And he thinks that that's from where social interaction emerges.
So then we also know that,
we theorize
the face processing also
gives us a foundation for much more sophisticated
social interaction skills.
So does everyone know what theory of mind is?
Who can tell me what theory of mind is? That is the idea that others have their own ideas and beliefs. Exactly.
Right, that that other people have their own intentions, their own wants, their own needs, their own beliefs.
And so, one of the ideas for the development of a theory of mind and, and Simon Baron Cohen, who's a very
productive autism researcher
has written eloquently about this,
is that under, understanding other people's faces and understanding other people's eyes
is the first way we can learn about other people's intentions.
And by understanding other people's intentions, we can then
build the idea that their intentions aren't necessarily the same as ours
and that's the basis of a theory of mind.

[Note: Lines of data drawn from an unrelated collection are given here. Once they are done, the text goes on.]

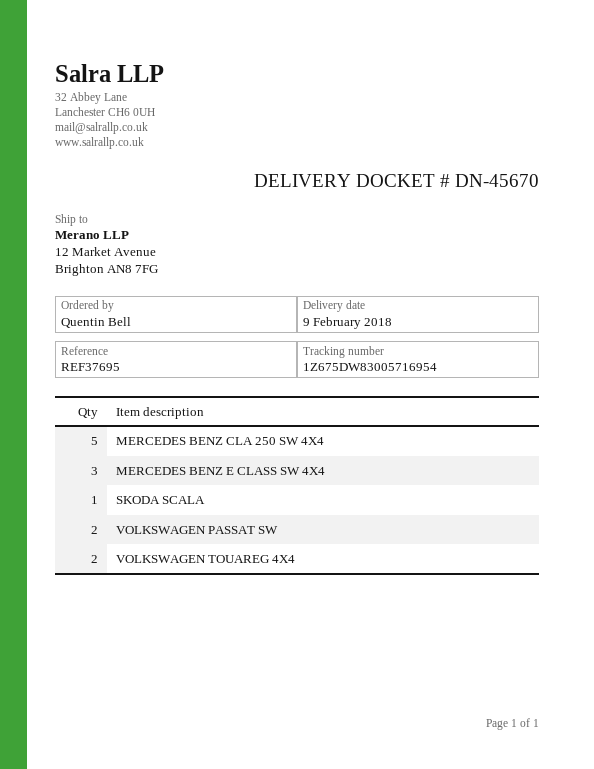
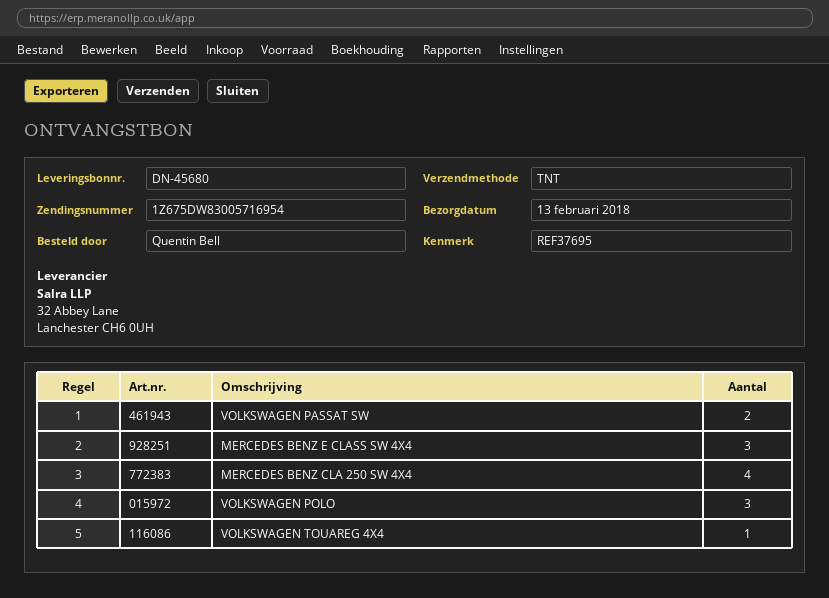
delivery note number: DN-45670 -> DN-45680
delivery date: 2018-02-09 -> 2018-02-13
MERCEDES BENZ CLA 250 SW 4X4: 5 -> 4
SKODA SCALA: 1 -> none
VOLKSWAGEN TOUAREG 4X4: 2 -> 1
VOLKSWAGEN POLO: none -> 3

So we've talked about these kind of
early,
these aspects of early development that are really precocious.
We're very good with faces before we're very good with many other things
and as we develop
we see that the human brain
has special ways of handling faces and this is evident
through two lines of evidence.
One line of evidence
is processing strategies.
So behavioral studies that I'll talk about
show us that we seem to handle information in a face
differently
than we handle most other kinds of information.
And also brain studies through, through
autopsies to intracranial recordings, through FMRI,
and through electrophysiological studies,
on the outside of the scalp
we also find they're special brain regions to handle faces.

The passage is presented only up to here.